I think it’s a sad state of affairs when a scientist like Wilson has to resort to an almost dogmatic naturalism in order to refute an equally dogmatic anti-realist position. I understand Wilson’s assertion of “Nature” to be a call to recognize the world’s own objectivity – surely a worthy cause – in the context of the continued onslaught of postmodern philosophies that claim no such objective world can exist. But these two poles must be abandoned for both do damage to a genuine ecology of the real (perhaps an ecological realism?), which in my opinion is what Latour is aiming for. Latour paves a way out of naturalism and relativism, his notion of interobjectivity alongside of various new approaches to evolution such as Niche-Construction Theory (NCT) are promising endeavors in articulating a more comprehensive view of ecology- one that would take multiple perspectives seriously as ontological positions and not just as epistemological variations on an incomprehensible reality. I also agree that ontological distinctions need to be made, whilst avoiding ontological dichotomies. I am compelled by the thought that the notion of ecology can produce the kind of ontological stratification that these issues require. I think a three-fold model of ecology (what I’ve been calling Nature, Media and Knowledge), coupled with a four-fold approach to actors (objective, subjective, participatory and object-oriented) could clear some of this up. I’m excited to see how all of this develops.

My subsequent response:

I would want to preserve the more general category “metaphysics,” because there are at least three modes of ontological schematizing that are different enough to deserve their own sub-categories: there is ontology, the study of the Being of beings; there is onticology, the study of beings; and there is cosmology, the study of the relation between Being and beings.

I think ontology touches politics most closely through cosmology, and so a cosmopolitics is definitely the right route to take in thinking the relation between Being and beings (mysticla or revelatory relations?), and that between and among beings themselves (political relations). A cosmopolitics would require that the human/universe divide be demoted from a unique ontological chasm to just another ontic example of a tension that exists between sensuality and reality for all finite beings. But this still leaves the other mode of ontological schematizing, that concerned with Being itself. The concept of infinity broke open the medieval conception of Being as a static perfection. The modern and postmodern conception of Being, if such a concept can still be said to effectively exist, is uncertain, alienated, and skeptical: ontology has been associated with mere dogmatism or naïveté. But for a cosmopolitics to be possible, not only must a society’s conception of beings be democratic, its approach to the study Being must be constructive (not merely transcendental or critical). Dogmatic theism is here no more helpful than atheism, since without some positive conception of Being, beings will always lack the full individual reality that prevents each one from being exhausted by its relations to others. Democracy requires that there be a relation between creator and each individual creature; otherwise what is the sameness that each being participates in allowing us to call our ontology “flat”? What is the common though subterranean topology that all things share if not Being?
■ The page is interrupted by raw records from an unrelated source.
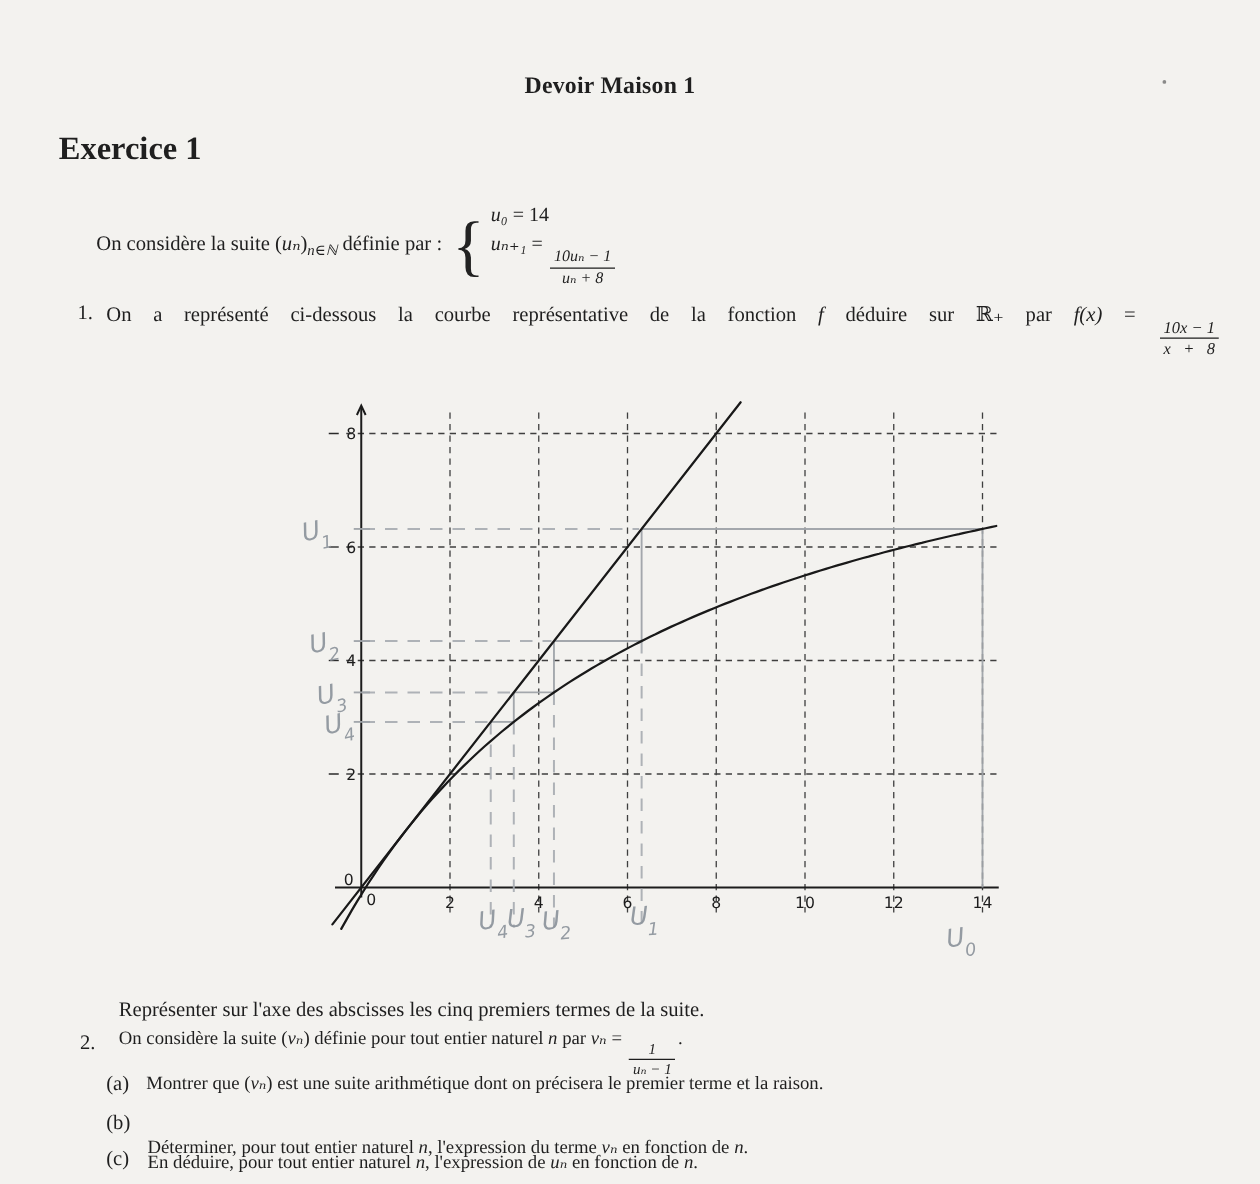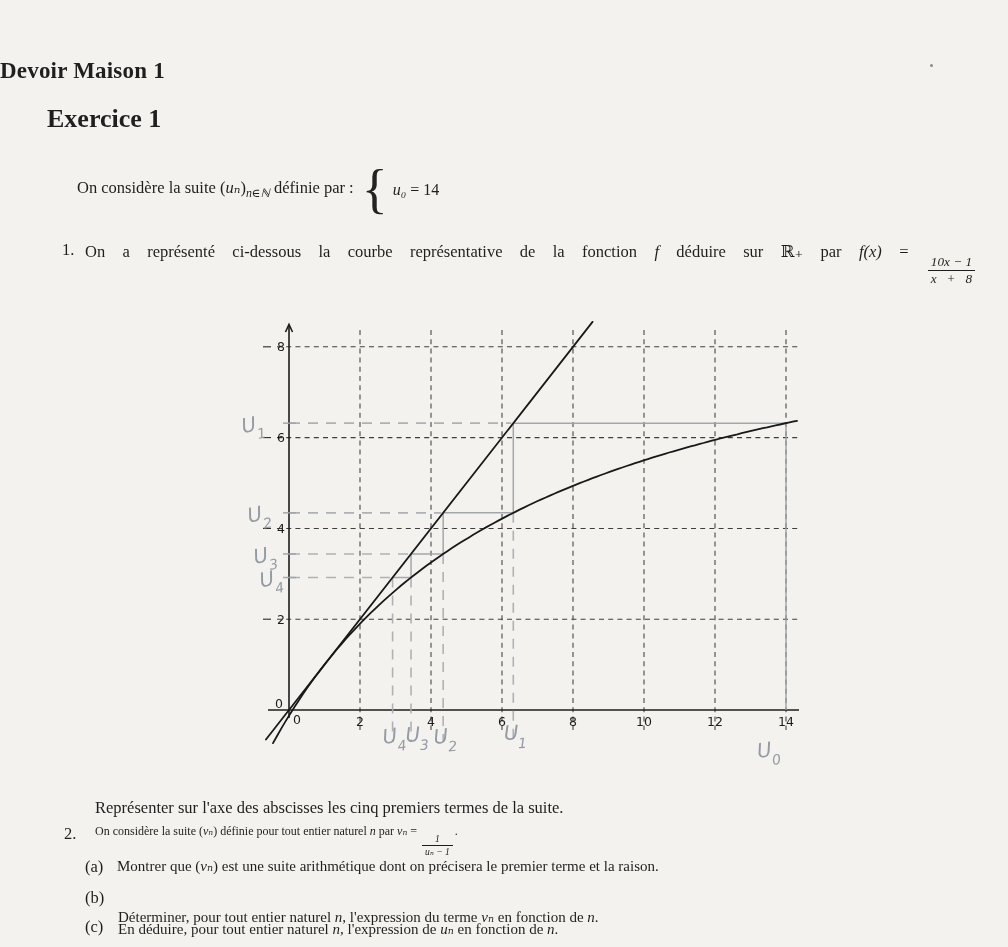"Devoir Maison 1" .page-title { font-size: 23px -> 19px; text-align: left -> center }
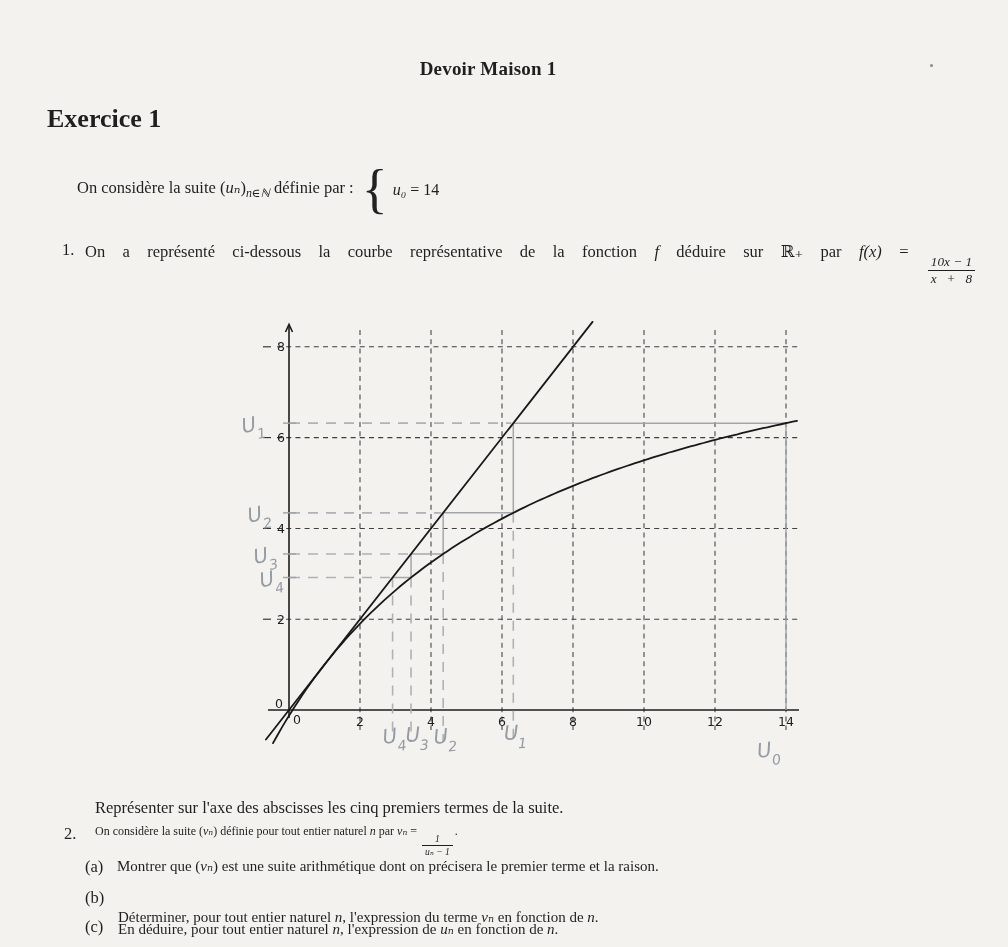"uₙ₊₁ =" span.case-row { html: none -> <span><span>uₙ₊₁</span><span> = </span><span> <span>10uₙ − 1</span> <span>uₙ + 8</span> </span></span> }
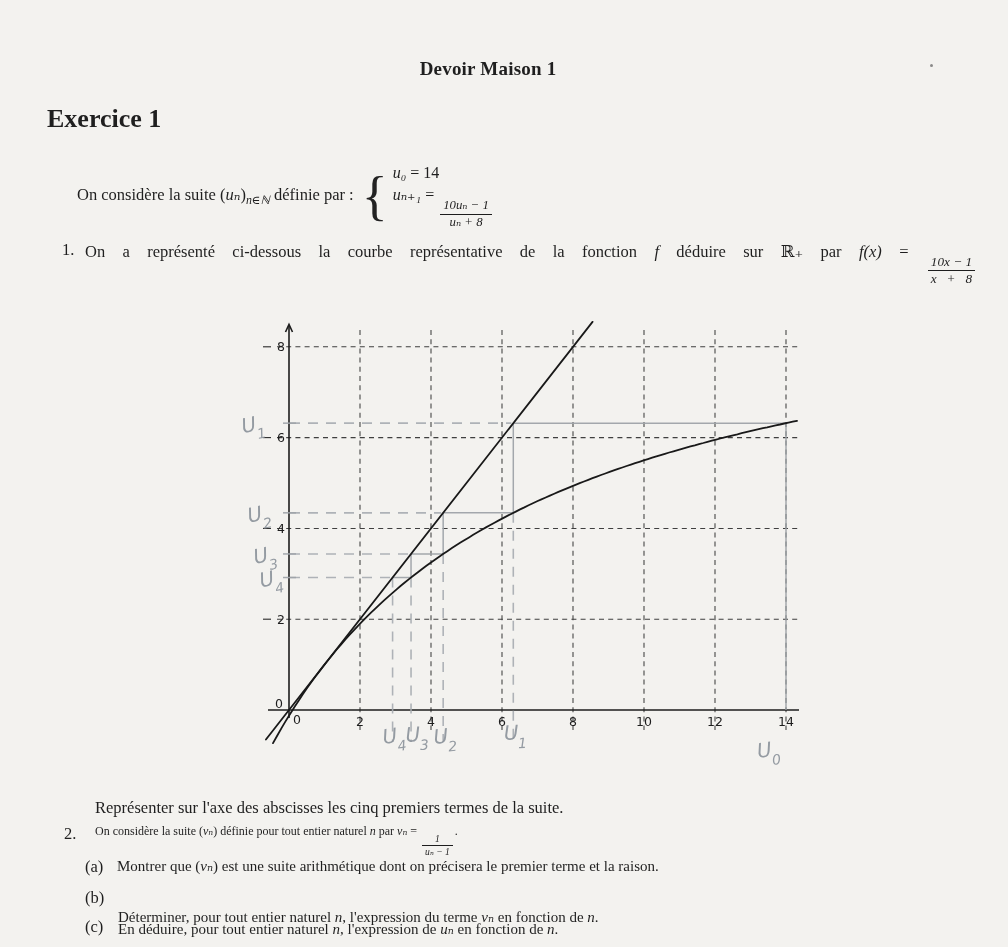"On considère la suite (vₙ)" .item2-text { font-size: 12px -> 15px }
Infinity demands a conception of Being as non-All, as incomplete but always in the process of completion (like Whitehead’s God). This leaves each being room to transform, to surprise itself and others by undoing and overcoming the restrictions leveled upon it by its qualities and relations. Being holds all beings in ontic co-existence while also infinitely distinguishing each being from its relations. Hegel’s thesis-antithesis-synthesis dialectic of particular–>universal–>individual is relevant here: beings would be lost in their own solipsistic particularity without any universal relation to Being; only through this relation do beings become true individuals.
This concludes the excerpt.